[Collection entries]
==========

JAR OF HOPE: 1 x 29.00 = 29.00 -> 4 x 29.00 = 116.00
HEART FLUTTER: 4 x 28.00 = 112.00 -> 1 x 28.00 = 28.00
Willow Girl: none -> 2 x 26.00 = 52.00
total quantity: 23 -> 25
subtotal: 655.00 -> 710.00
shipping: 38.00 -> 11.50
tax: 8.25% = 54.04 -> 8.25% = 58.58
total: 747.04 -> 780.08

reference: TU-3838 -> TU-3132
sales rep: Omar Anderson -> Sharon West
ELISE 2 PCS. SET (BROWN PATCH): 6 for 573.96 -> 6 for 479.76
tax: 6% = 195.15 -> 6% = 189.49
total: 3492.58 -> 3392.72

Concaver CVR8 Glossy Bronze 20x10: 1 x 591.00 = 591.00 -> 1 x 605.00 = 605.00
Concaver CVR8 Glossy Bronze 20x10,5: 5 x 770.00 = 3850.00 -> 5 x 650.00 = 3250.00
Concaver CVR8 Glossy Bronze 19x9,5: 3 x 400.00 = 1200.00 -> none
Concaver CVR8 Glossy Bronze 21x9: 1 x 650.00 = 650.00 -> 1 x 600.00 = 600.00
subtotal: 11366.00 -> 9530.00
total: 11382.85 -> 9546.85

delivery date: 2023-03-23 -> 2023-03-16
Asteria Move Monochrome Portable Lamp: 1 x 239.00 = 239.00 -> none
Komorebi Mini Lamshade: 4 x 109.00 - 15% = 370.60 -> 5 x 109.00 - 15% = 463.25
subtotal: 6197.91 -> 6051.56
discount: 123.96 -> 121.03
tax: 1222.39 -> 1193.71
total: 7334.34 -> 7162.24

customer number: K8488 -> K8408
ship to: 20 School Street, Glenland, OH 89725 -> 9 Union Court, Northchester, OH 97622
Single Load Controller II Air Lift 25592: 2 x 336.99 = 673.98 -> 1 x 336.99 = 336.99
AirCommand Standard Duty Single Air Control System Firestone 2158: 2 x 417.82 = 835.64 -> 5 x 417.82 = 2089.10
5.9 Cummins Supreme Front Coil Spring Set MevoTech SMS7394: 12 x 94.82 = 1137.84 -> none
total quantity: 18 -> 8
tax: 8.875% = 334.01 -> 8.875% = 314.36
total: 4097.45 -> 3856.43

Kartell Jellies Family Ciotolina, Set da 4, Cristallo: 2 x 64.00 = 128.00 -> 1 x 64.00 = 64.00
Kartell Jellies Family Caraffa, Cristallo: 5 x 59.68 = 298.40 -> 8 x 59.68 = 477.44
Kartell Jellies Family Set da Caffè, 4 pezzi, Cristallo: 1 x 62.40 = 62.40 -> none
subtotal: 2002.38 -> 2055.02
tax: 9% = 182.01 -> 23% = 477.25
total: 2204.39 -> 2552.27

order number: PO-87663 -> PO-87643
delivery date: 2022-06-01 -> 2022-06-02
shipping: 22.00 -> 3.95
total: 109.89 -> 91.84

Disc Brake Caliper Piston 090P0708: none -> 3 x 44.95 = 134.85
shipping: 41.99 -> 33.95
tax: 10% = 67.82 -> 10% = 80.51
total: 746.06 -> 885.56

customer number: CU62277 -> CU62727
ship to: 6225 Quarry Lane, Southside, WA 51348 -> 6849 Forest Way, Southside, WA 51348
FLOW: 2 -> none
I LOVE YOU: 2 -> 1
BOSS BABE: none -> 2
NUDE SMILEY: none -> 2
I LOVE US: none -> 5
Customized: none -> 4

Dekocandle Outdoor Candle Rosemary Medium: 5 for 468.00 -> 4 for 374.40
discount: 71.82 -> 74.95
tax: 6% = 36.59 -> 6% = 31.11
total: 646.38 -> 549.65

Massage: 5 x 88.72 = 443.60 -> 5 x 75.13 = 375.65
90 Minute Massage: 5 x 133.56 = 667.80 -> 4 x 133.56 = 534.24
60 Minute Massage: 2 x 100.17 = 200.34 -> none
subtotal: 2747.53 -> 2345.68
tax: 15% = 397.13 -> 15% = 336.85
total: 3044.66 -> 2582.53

==========

◆ Exercise aim
Starting at the line that contains "shipping: 22.00 -> 3.95", print every line through the last one of the records, exactly and with nothing else.

◆ Solution for this exercise
shipping: 22.00 -> 3.95
total: 109.89 -> 91.84

Disc Brake Caliper Piston 090P0708: none -> 3 x 44.95 = 134.85
shipping: 41.99 -> 33.95
tax: 10% = 67.82 -> 10% = 80.51
total: 746.06 -> 885.56

customer number: CU62277 -> CU62727
ship to: 6225 Quarry Lane, Southside, WA 51348 -> 6849 Forest Way, Southside, WA 51348
FLOW: 2 -> none
I LOVE YOU: 2 -> 1
BOSS BABE: none -> 2
NUDE SMILEY: none -> 2
I LOVE US: none -> 5
Customized: none -> 4

Dekocandle Outdoor Candle Rosemary Medium: 5 for 468.00 -> 4 for 374.40
discount: 71.82 -> 74.95
tax: 6% = 36.59 -> 6% = 31.11
total: 646.38 -> 549.65

Massage: 5 x 88.72 = 443.60 -> 5 x 75.13 = 375.65
90 Minute Massage: 5 x 133.56 = 667.80 -> 4 x 133.56 = 534.24
60 Minute Massage: 2 x 100.17 = 200.34 -> none
subtotal: 2747.53 -> 2345.68
tax: 15% = 397.13 -> 15% = 336.85
total: 3044.66 -> 2582.53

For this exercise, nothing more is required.